The first time Aman proposed to me was on a date like this only. Like a typical girl, I was expecting a grand or a terribly romantic proposal. So when during dinner he asked me whether I thought we should be getting married now that both of us are settled in our jobs, it made me tad disappointed.

Or maybe a lot. During dinner, I smiled and said yes. Because what would I have said instead ? No, I don't want to marry you? Because obviously, I did. Then he smiled and said, guess we should be talking to the parents now.

So, I realised. That's it. No proposal or a sweet romantic gesture. Nothing.

How can you blame me? Everybody likes feeling special and movies and Taylor swift songs kind of create high expectations in you.

The next four days, I pretended everything was normal but one day, I just couldn't take it anymore. Especially since he started the marriage conversation.
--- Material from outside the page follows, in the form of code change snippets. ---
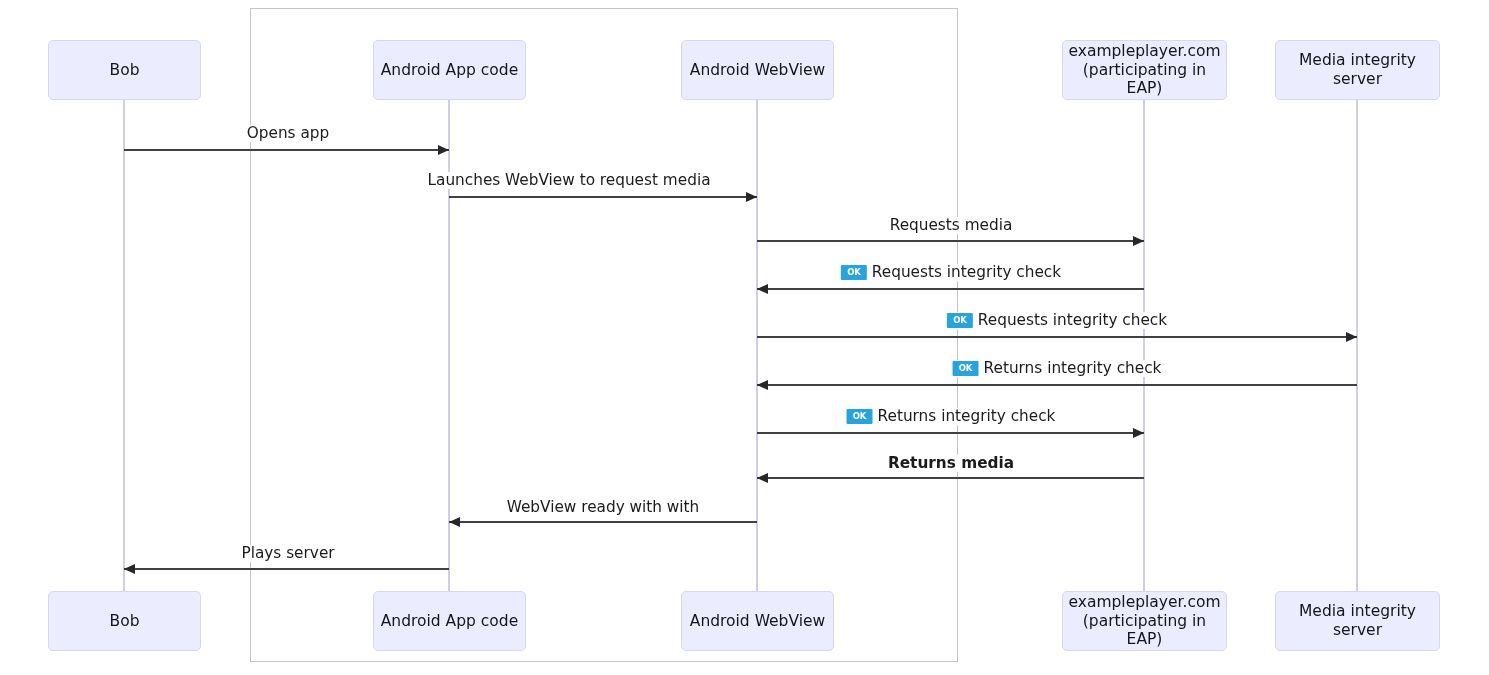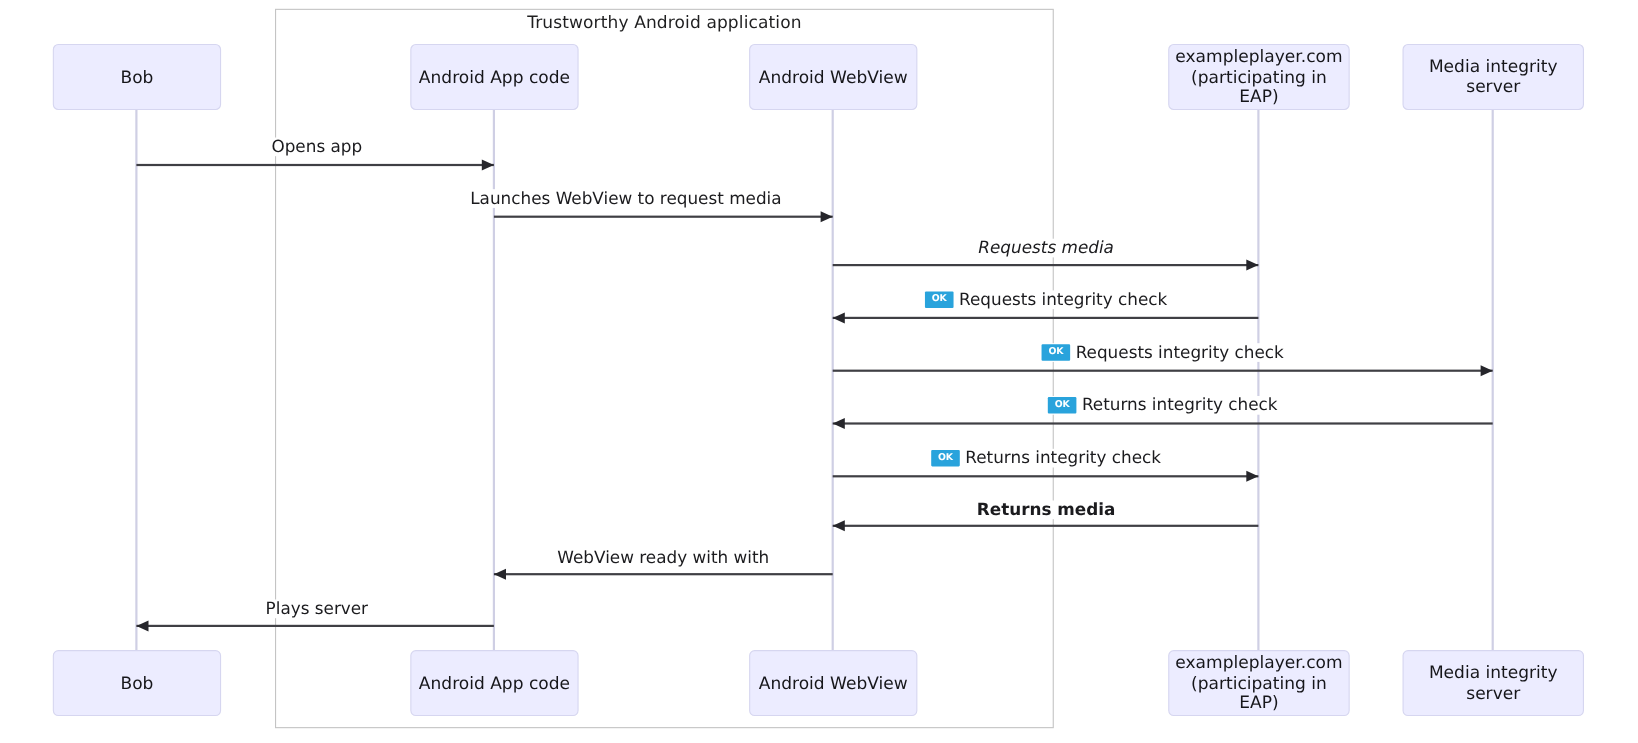--- a/index.html
+++ b/index.html
@@ -112,7 +112,6 @@
 <div id="diagram">
 
   <div class="group-box" id="group-box" style="left: 250px; top: 8px; width: 708px; height: 654px;"></div>
-  <div class="group-title" id="group-title" style="left: 250px; top: 11px; width: 708px;">Trustworthy Android application</div>
 
   <div id="lifelines">
       <div class="lifeline" style="left: 123px; top: 100px; height: 491px;"></div>

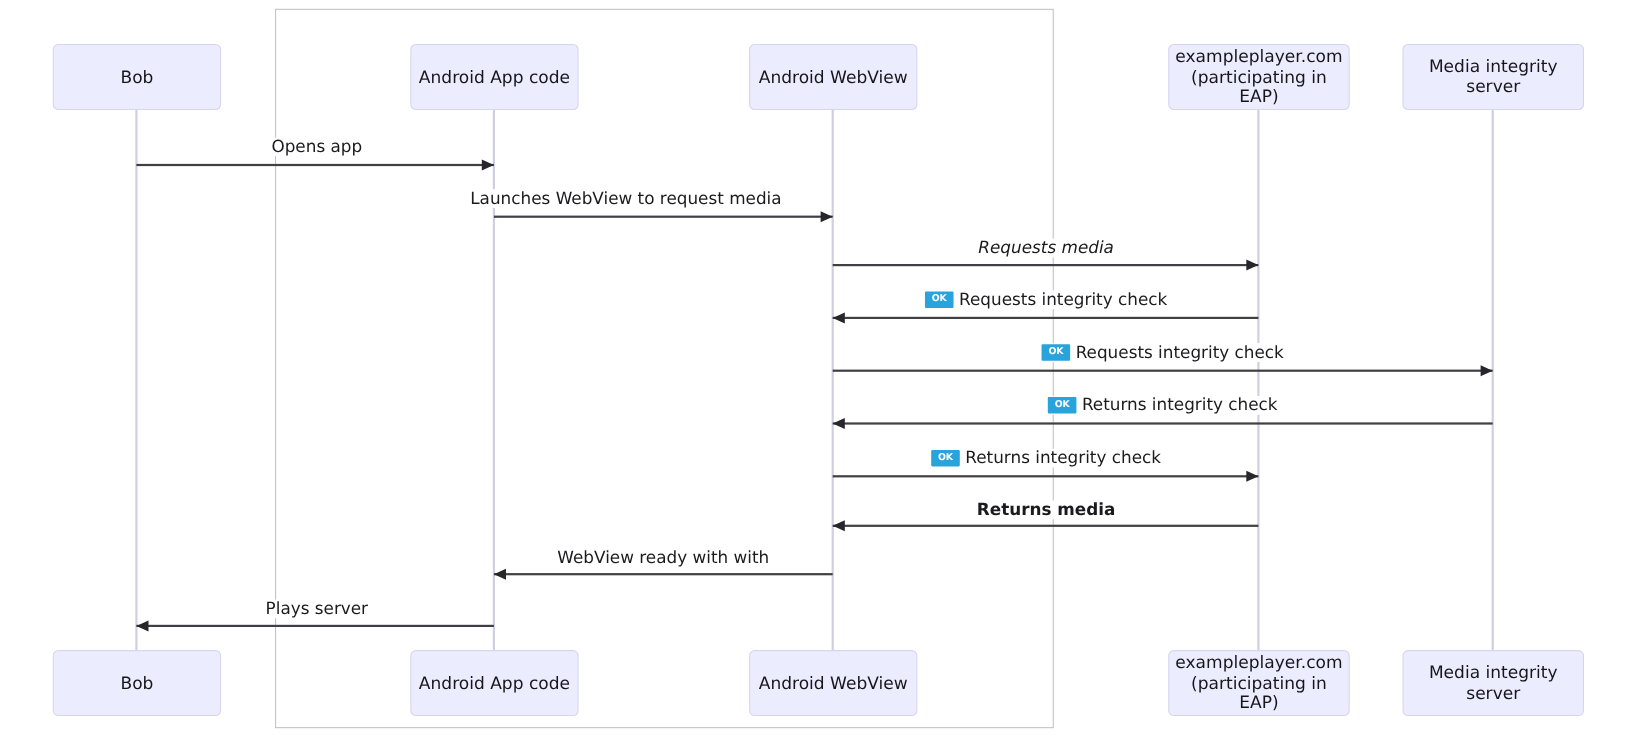--- a/index.html
+++ b/index.html
@@ -143,7 +143,7 @@
       </div>
       <div class="msg-line" style="left: 757px; top: 240px; width: 387px;"></div>
       <div class="arrow-head right" style="top: 235.5px; left: 1133px;"></div>
-      <div class="msg-label" style="left: 951px; top: 217px; font-style: italic;">
+      <div class="msg-label" style="left: 951px; top: 217px;">
         <span>Requests media</span>
       </div>
       <div class="msg-line" style="left: 757px; top: 288px; width: 387px;"></div>

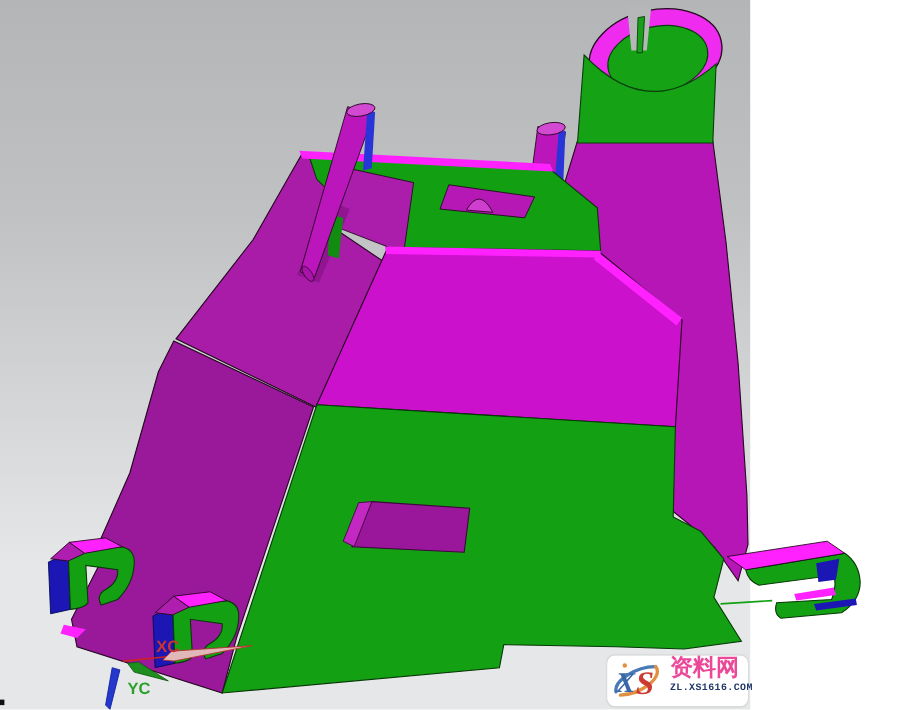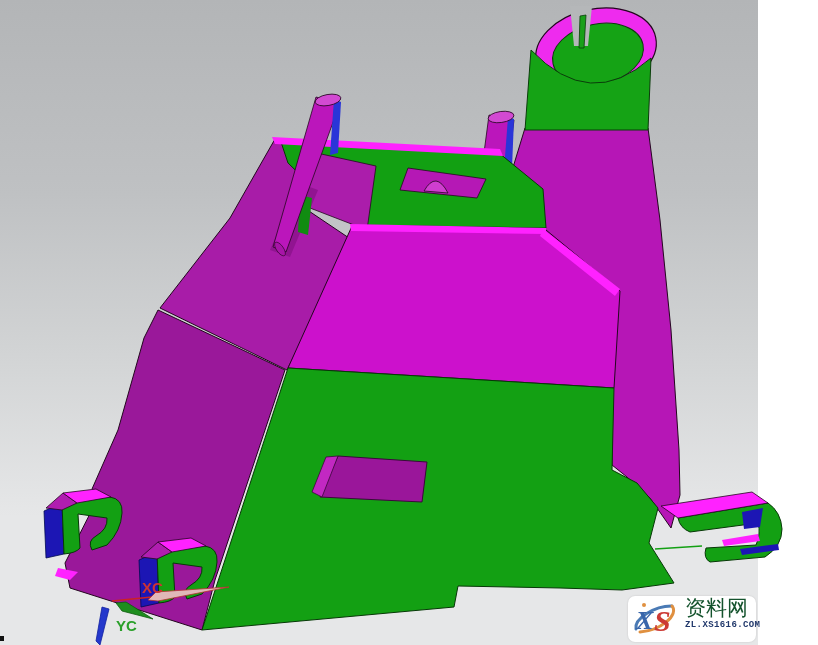--- a/index.html
+++ b/index.html
@@ -5,7 +5,7 @@
   html,body{margin:0;padding:0;}
   body{width:818px;height:645px;overflow:hidden;font-family:"Liberation Sans",sans-serif;}
   .viewport{
-    position:relative;width:758px;height:645px;
+    position:relative;width:682px;height:645px;
     background:linear-gradient(180deg,#b3b5b7 0%,#bfc1c3 30%,#d2d4d5 55%,#e6e7e8 80%,#e6e7e8 100%);
   }
   .viewport svg{position:absolute;left:0;top:0;}

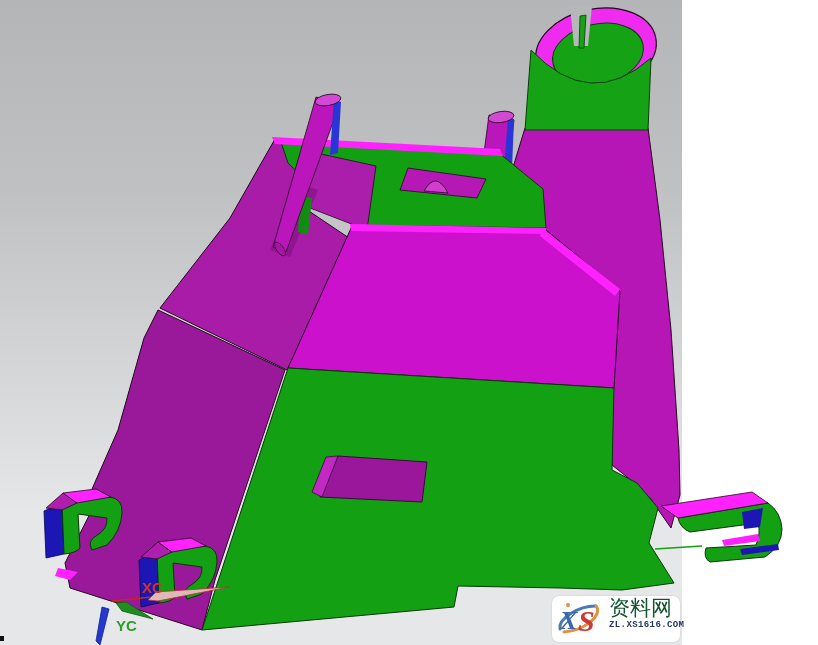--- a/index.html
+++ b/index.html
@@ -17,7 +17,7 @@
   }
   .wm-logo{position:absolute;left:2px;top:1px;}
   .wm-text{position:absolute;left:57px;top:1px;line-height:1;}
-  .wm-name{font-size:21px;font-weight:normal;color:#14532d;letter-spacing:0px;font-family:"Liberation Sans",sans-serif;}
+  .wm-name{font-size:21px;font-weight:bold;color:#ec4899;letter-spacing:0px;font-family:"Liberation Sans",sans-serif;}
   .wm-url{display:block;margin-top:3px;font-size:9px;font-weight:bold;color:#21386b;letter-spacing:0.4px;font-family:"Liberation Mono","Liberation Sans",monospace;}
 </style>
 </head>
I was at his place for the weekend and he was preparing popcorn because we were going to sit down and watch a late night movie. I was in the kitchen with him playing a game on my phone when he asked.

"So did you tell your mom?" he asked.

"Uh..no, not yet," I replied and my mood suddenly became really sour.

He looked at me for a second but the his smiled. "Good, you didn't. We should be telling her together. I was thinking of a January wedding? It's June right now, so this gives enough time for preparation. Or is it too early?"

"Right," I replied. "Anything you want."

"What's wrong with you? You don't seem a least bit interested. And can you keep your phone when I am talking to you?" He said looking irritated.

I kept my phone aside. "Nothing's wrong with me."

"Mira, please. What's wrong?"

" I thought.. getting married would be a great deal for us.  A huge moment in our lives. Now it feels like, 'hey, you and I have been together for five years now and it just seems logical that we get married',"

"What made you feel that way Mira?"

"Look at the way you asked me to marry you. Almost like it's a task."

"Oh."

"Maybe, now is not the time for us to get married."

He looked at me and I knew that expression. He was disappointed at me.

I didn't like what was coming out of my mouth. But this is why I don't talk when I am upset. I know I will say something that could cause a rift between us.

"You are not going to marry me just because I did not bend down on my knees with a ring? Guess what, I am never going to do that. So if you want to marry me  then suck it up and do it because what you are expecting is not going to happen."

"That's not what I am expecting and you are being extremely rude right now."

He didn't say anything and walked out of the kitchen.

I got out, looking for my handbag and opened up the Uber cab to go home. As I was looking for it, he came up to me.

"What do you think you are doing?" he asked rather sternly.

"I should be going home..," I said. "I am in a bad mood and you are angry. What will I do here?"

"Seriously, why do you just always run away when the situation gets tough? You are not going anywhere," he said and took my phone away from me.

I sat down on the couch, sighing. I really did not know what to say or talk about.

"Mira..," Aman began. "What are you thinking?"

"Blank."

"Look, sorry about saying that you should suck it up and get married. That was out of line."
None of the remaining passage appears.